Example: kickbacks fully distributed back to client

  • Time: 2 years

  • Expected return: 8 %

  • Fees: 1% yearly management fee (ongoing cost)

  • Initial investment: 10 000 EUR

  • Kickback percent: 30%

  • Percentage of kickbacks distributed to client: 100%


This example is exactly the same as the first basic example, except for kickbacks: we added a 30% kickback, which is fully distributed back to investors. The result is, that the security’s ongoing costs are reduced by 30% to 0,70% per year which is visible in the chart and totals figures as well. Third party payments are 0, because the asset manager (or similar) isn’t keeping any of the kickbacks.

Note that the report handles kickbacks which are re-distributed back to clients as discounts on the fees. If the cash is in reality credited to the investors' account, then this model is only accurate if such cash would be re-invested (in the model, the 0,3% per year which the end investor saves because of distributed kickbacks is re-invested for year 2). This is a fine assumption, because many investments pay dividends or generate other kinds of cashflows, which are also assumed to be reinvested.

Example: kickbacks partially distributed back to client

  • Time: 2 years

  • Expected return: 8 %

  • Fees: 1% yearly management fee (ongoing cost)

  • Initial investment: 10 000 EUR

  • Kickback percent: 30%

  • Percentage of kickbacks distributed to client: 50%


The only difference here, compared to the previous example, is that we distribute only 50% of the kickbacks back to the client; the asset manager keeps the other 50% for themself. The full kickback is reduced from security costs, but half of it (which is kept by the asset manager) shows up in the Third party payments -row. Note, that third party payments always show up in the Investment services -columns and the totals. As you might expect, the total yearly costs are now 0.85%.

Challenges with the previous cost projection logic

Previously, the figures produced by cost projections were counter-intuitive in the following ways:

  • Regardless of selections, projected wealth was always calculated in steps of 1 month. E.g. projecting for 2 years actually calculated 24 monthly values. In order to calculate monthly figures, we had to convert yearly cost and return figures into monthly ones. Return figures were converted using a root function (yearly return ^ (1/12)), but cost figures were simply divided by twelve. In practice this meant, that 10% return and 10% costs would not result in 0% projections, but the costs would actually be slightly larger than the profits. → Subtracting cost percentages from projected return percentages wouldn’t give you the same results that the report showed.

  • Values were compounded multiple times per year. So starting with 10 000 EUR and projecting for 1 year with 8% return and 1% costs would NOT give you 10 700 EUR value and 100 EUR costs, but slightly less (smaller costs AND smaller return), because some costs would already be deducted after the first month, which would slightly affect the value of the portfolio from that point forward.
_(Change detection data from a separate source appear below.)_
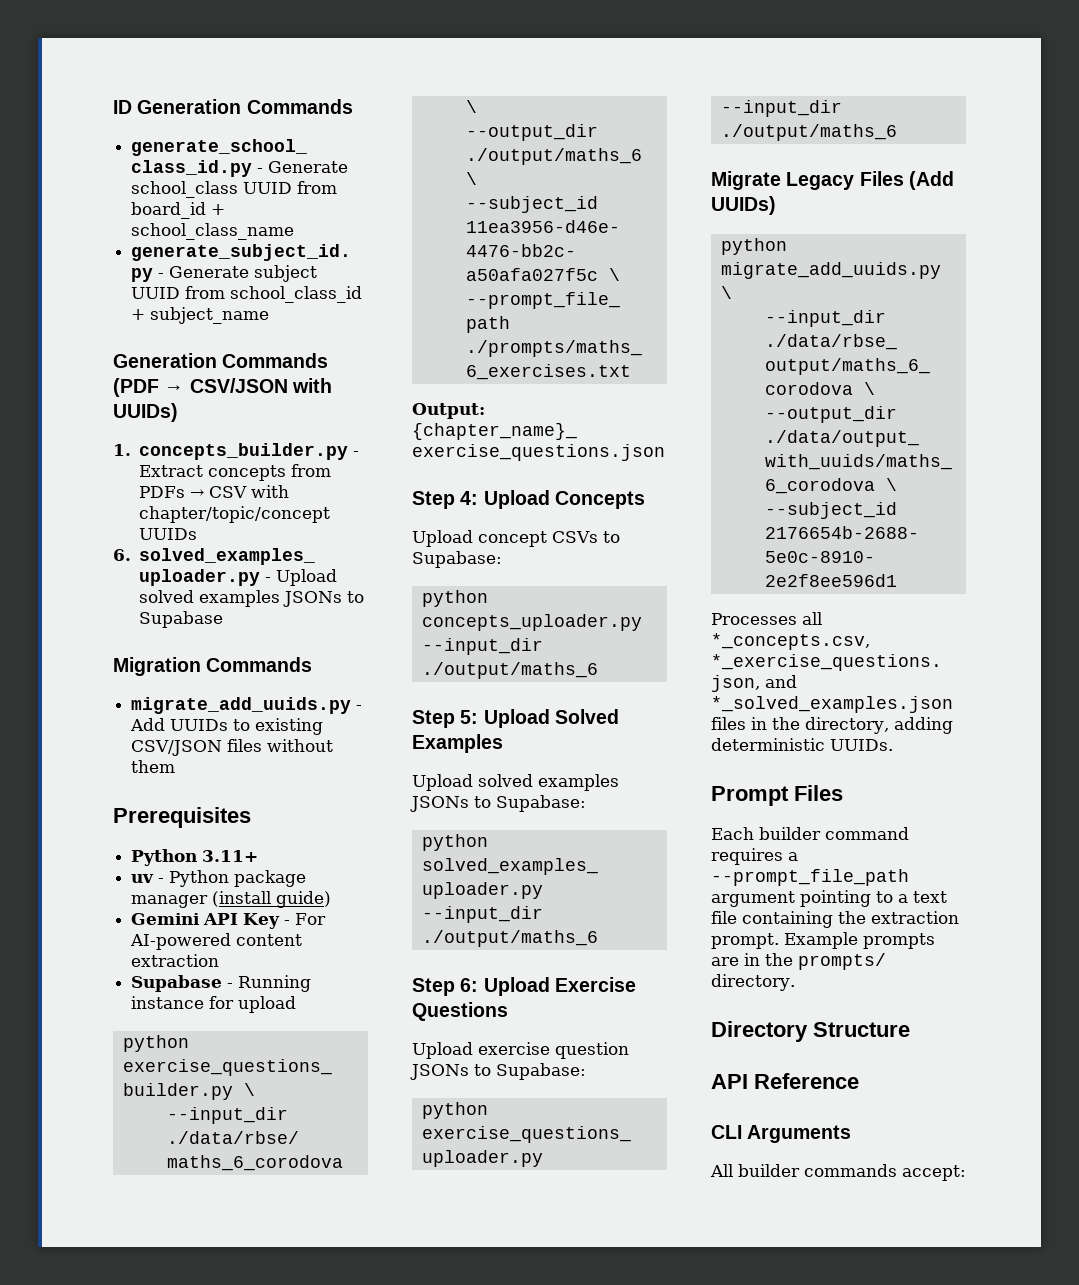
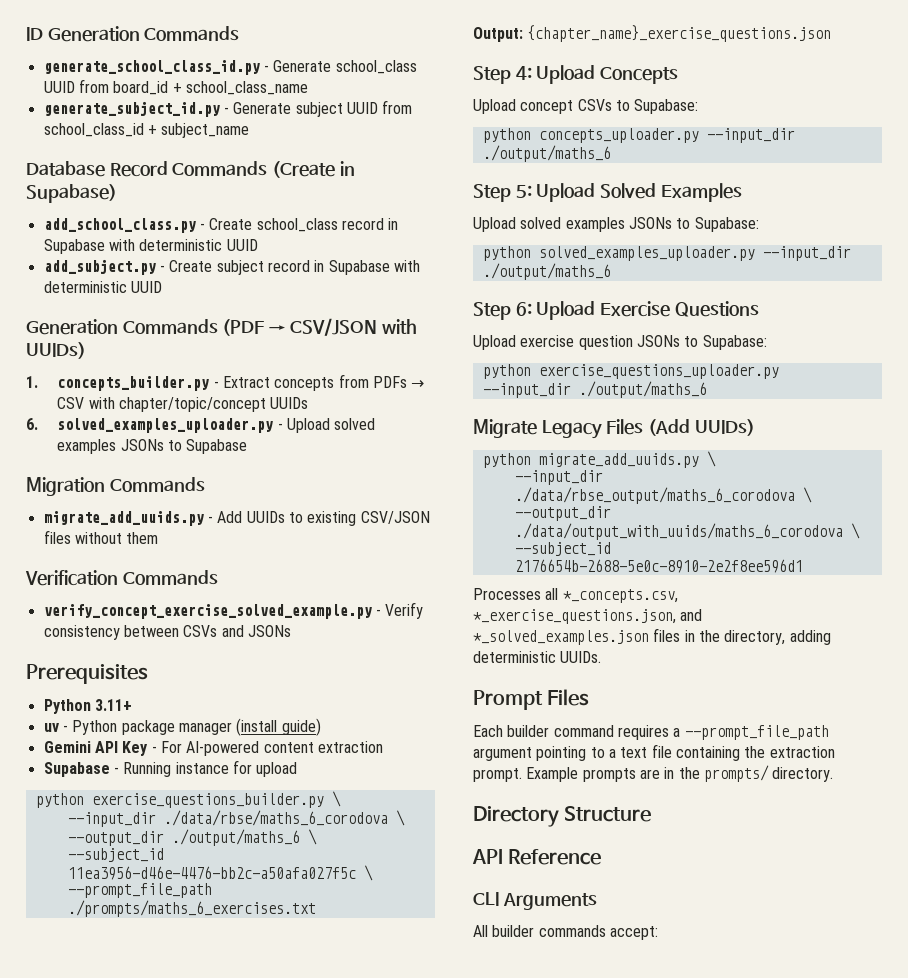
+ Database Record Commands (Create in Supabase)
+ add_school_class.py - Create school_class record in Supabase with deterministic UUID
+ add_subject.py - Create subject record in Supabase with deterministic UUID
+ Verification Commands
+ verify_concept_exercise_solved_example.py - Verify consistency between CSVs and JSONs

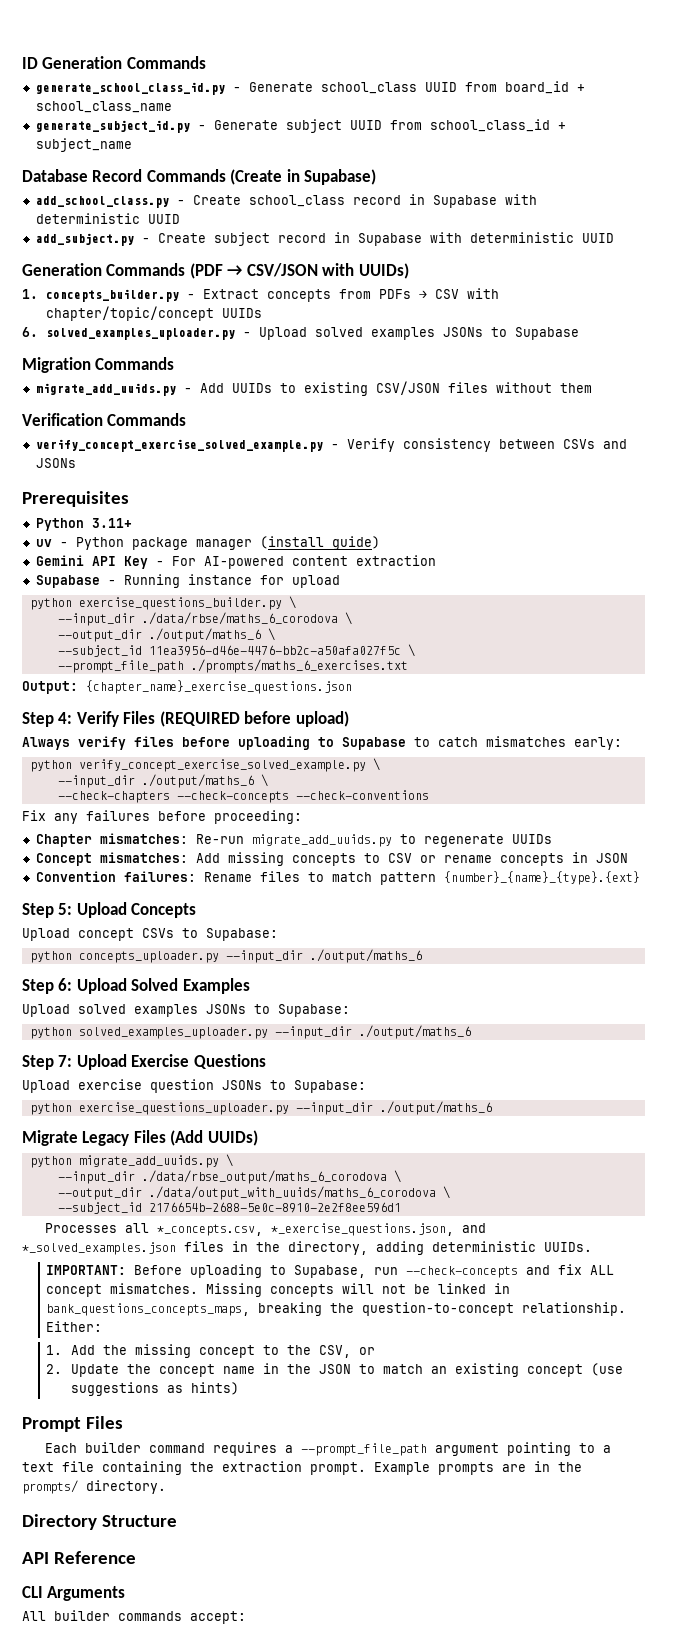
- Step 4: Upload Concepts
+ Step 4: Verify Files (REQUIRED before upload)
+ Always verify files before uploading to Supabase to catch mismatches early:
+ python verify_concept_exercise_solved_example.py \
+ --input_dir ./output/maths_6 \
+ --check-chapters --check-concepts --check-conventions
+ Fix any failures before proceeding:
+ Chapter mismatches: Re-run migrate_add_uuids.py to regenerate UUIDs
+ Concept mismatches: Add missing concepts to CSV or rename concepts in JSON
+ Convention failures: Rename files to match pattern {number}_{name}_{type}.{ext}
+ Step 5: Upload Concepts
- Step 5: Upload Solved Examples
+ Step 6: Upload Solved Examples
- Step 6: Upload Exercise Questions
+ Step 7: Upload Exercise Questions
+ IMPORTANT: Before uploading to Supabase, run --check-concepts and fix ALL concept mismatches. Missing concepts will not be linked in bank_questions_concepts_maps, breaking the question-to-concept relationship. Either:
+ 1. Add the missing concept to the CSV, or
+ 2. Update the concept name in the JSON to match an existing concept (use suggestions as hints)

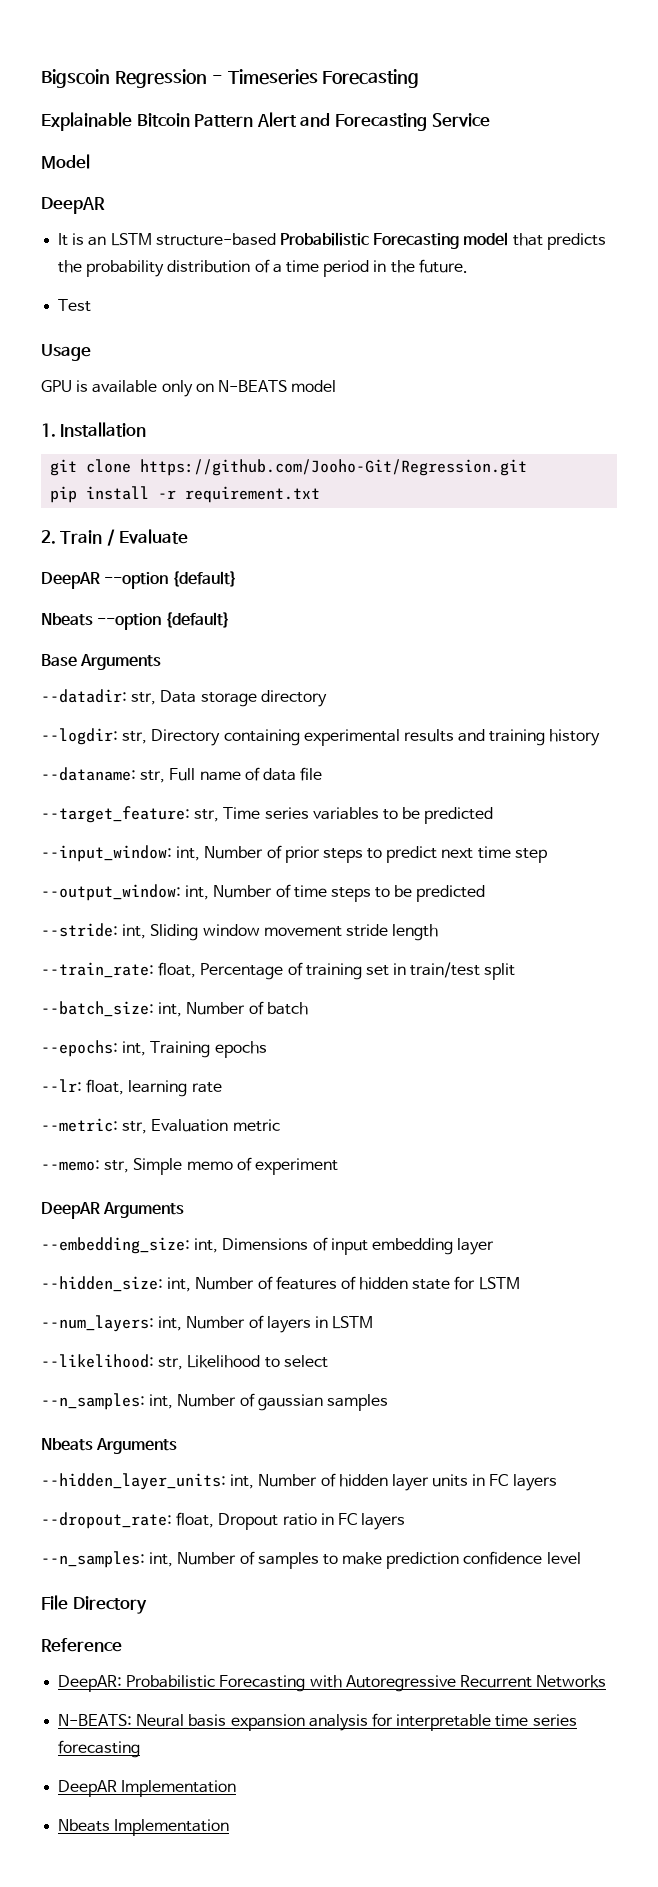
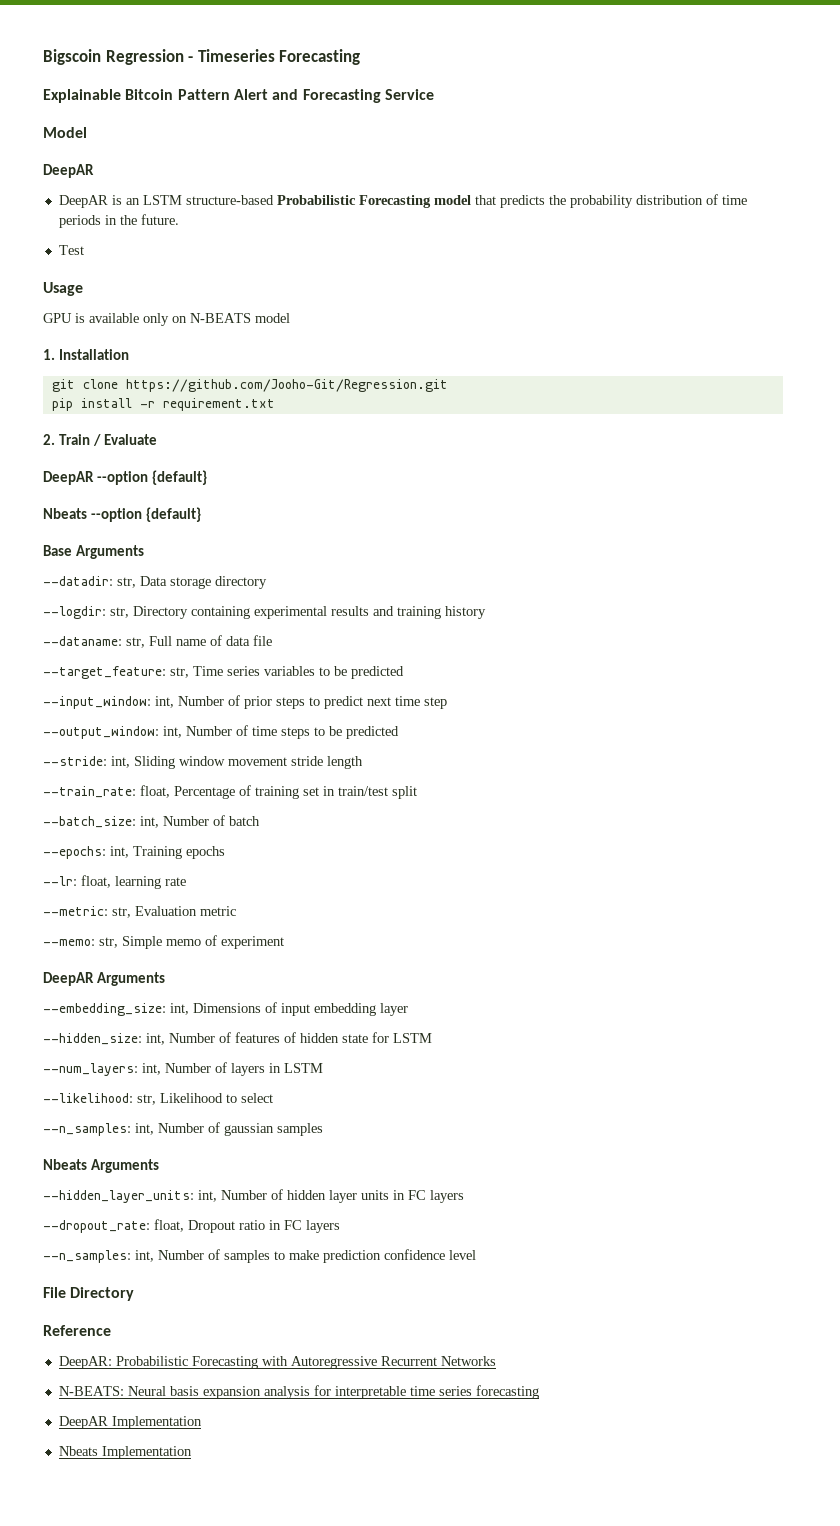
- It is an LSTM structure-based Probabilistic Forecasting model that predicts the probability distribution of a time period in the future.
+ DeepAR is an LSTM structure-based Probabilistic Forecasting model that predicts the probability distribution of time periods in the future.

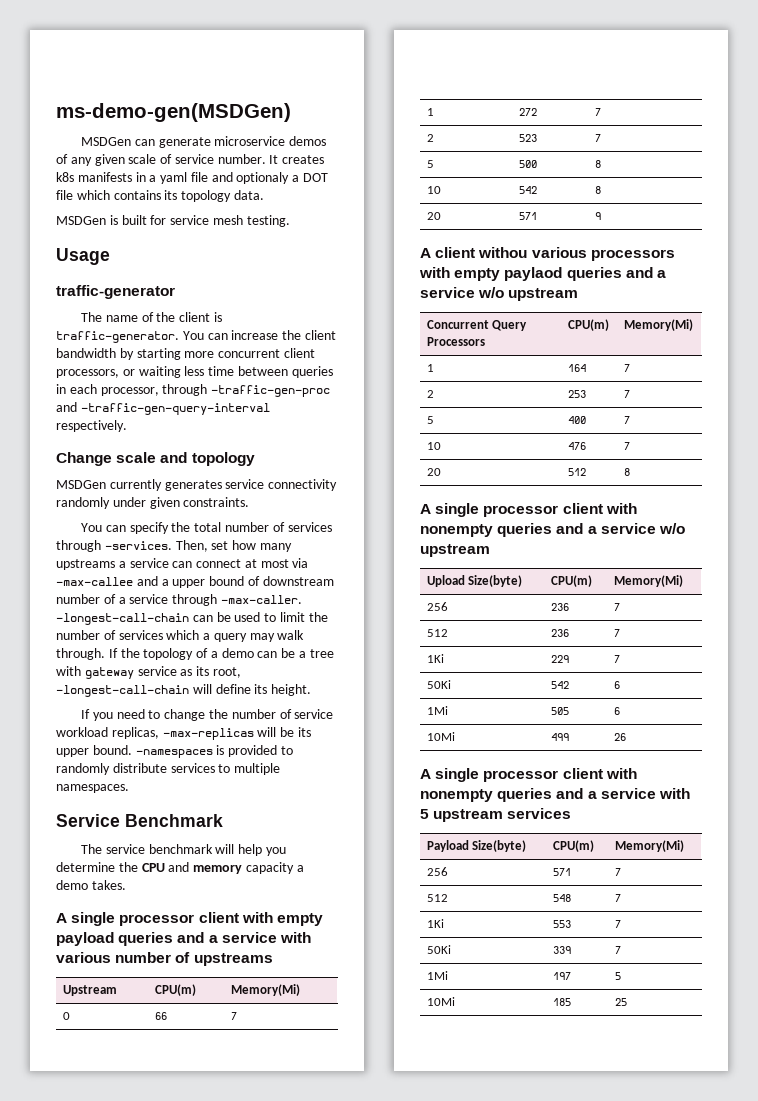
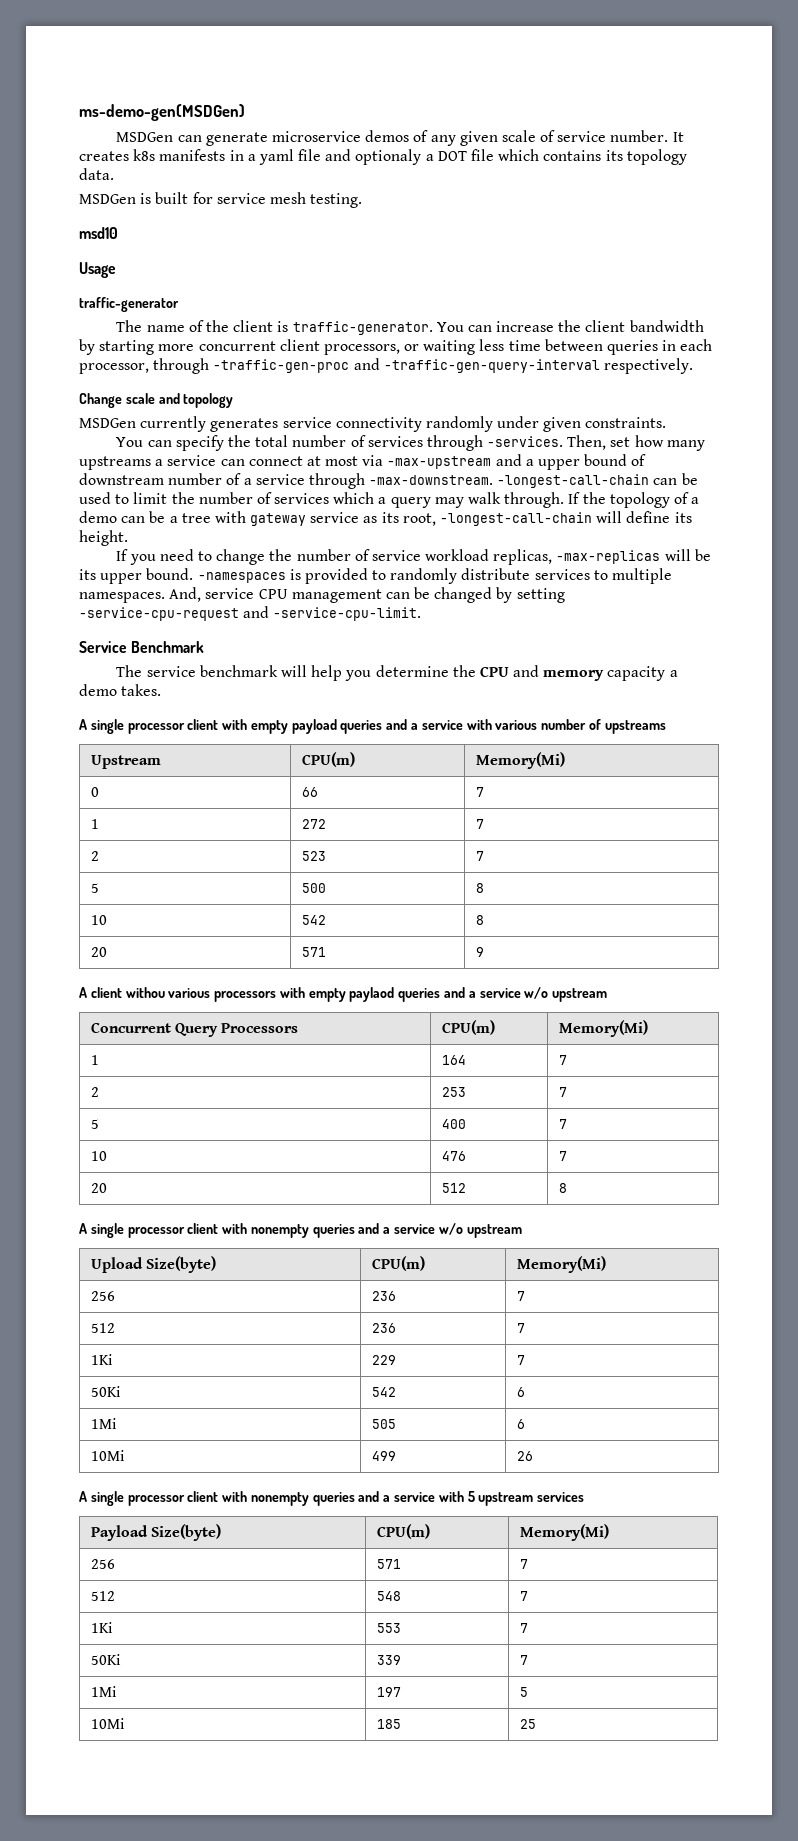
+ msd10
- Then, set how many upstreams a service can connect at most via -max-callee and a upper bound of downstream number of a service through -max-caller.
+ Then, set how many upstreams a service can connect at most via -max-upstream and a upper bound of downstream number of a service through -max-downstream.
+ And, service CPU management can be changed by setting -service-cpu-request and -service-cpu-limit.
  • Our gross return figure was calculated as the net return figure plus the value of costs deducted during the projection. So in the example mentioned above, the gross profit would actually be slightly less than what you’d expect (= slightly smaller than 10 800 EUR). So we end up in a seemingly paradoxical situation where projecting with 1% costs vs. projecting with 0% costs ends up with a different gross (without costs) figure.

  • Because the percentage figures in the top table match the given (weighted, if necessary) cost figures exactly, we actually end up in a situation where the cost percentages shown in the report cannot be used to calculate the EUR figures in a reasonable way.

  • There was no handling for fixed costs; because of the issues mentioned above, getting reasonable fixed cost percentage figures was almost impossible.